While the shape of the world was being discussed and voted on in London, the shape of British bowlers got an earnest going-over.

In the Times's letters column Lieut. Colonel P. Youngman Carter of d'Arcy House, Tolleshunt d'Arcy, near Maldon, Essex, announced a horrifying discovery (in an old wardrobe): a bowler hat whose brim turned down. Wrote he: "The hat possesses a classic (or dome-of-St. Paul's) crown, five inches high but unwaisted, but the brim, which is a full two and a half inches wide, is perfectly flat save for an inverted gutter at the extreme edge.... I am wondering if it is an example of individual taste. . . ."

In a long editorial the Times thundered that it must have been the work of some mad hatter in a bygone age.

Later, one Frederick Willis, an Edwardian survivor who accredited himself as "an old silk-hatter familiar with all the Great Hats of a great age," set the record straight: "The specimen ... is of the period of 1907 to 1914. The inverted pipe curl (not gutter, as stated) was conceived, not by a madman . . . but by a master born out of his time, like Picasso.
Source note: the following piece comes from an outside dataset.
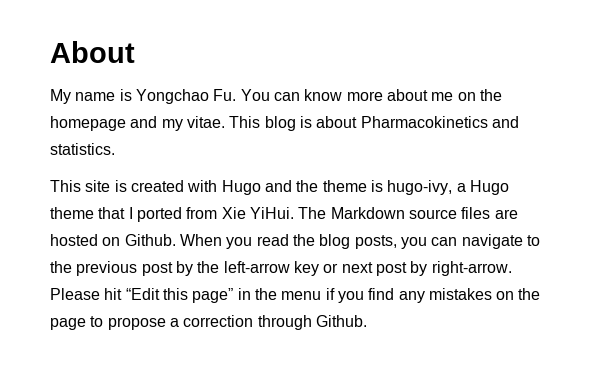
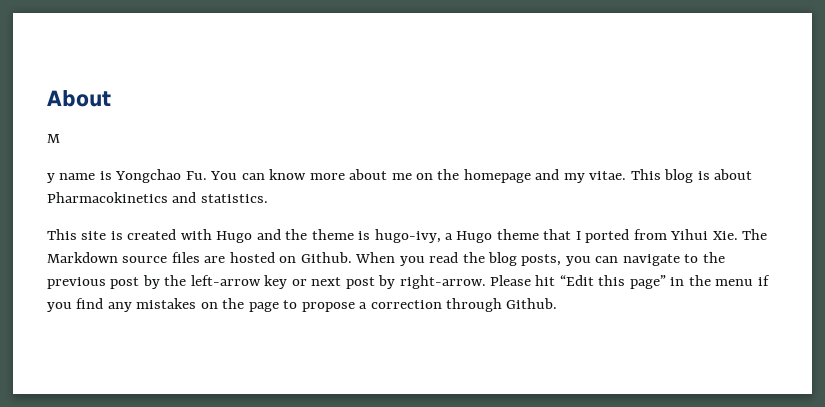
[50,89,71,104] My -> [47,134,60,143] [47,173,55,183] M // y
[221,207,294,219] Xie YiHui. -> [670,229,738,240] Yihui Xie.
He visualized a market of individualists, and his vision was inspired by deep study of 18th-Century social history. Unfortunately the vanguard of standardized man was already overrunning England, the last stronghold of the individualist, and his creation . . . was, alas, only transitory. By some mischance not readily accounted for, this type of hat was overlooked by Mr. Churchill, and I have always felt that neglect from such a connoisseur was a blow that no hat could survive. ..."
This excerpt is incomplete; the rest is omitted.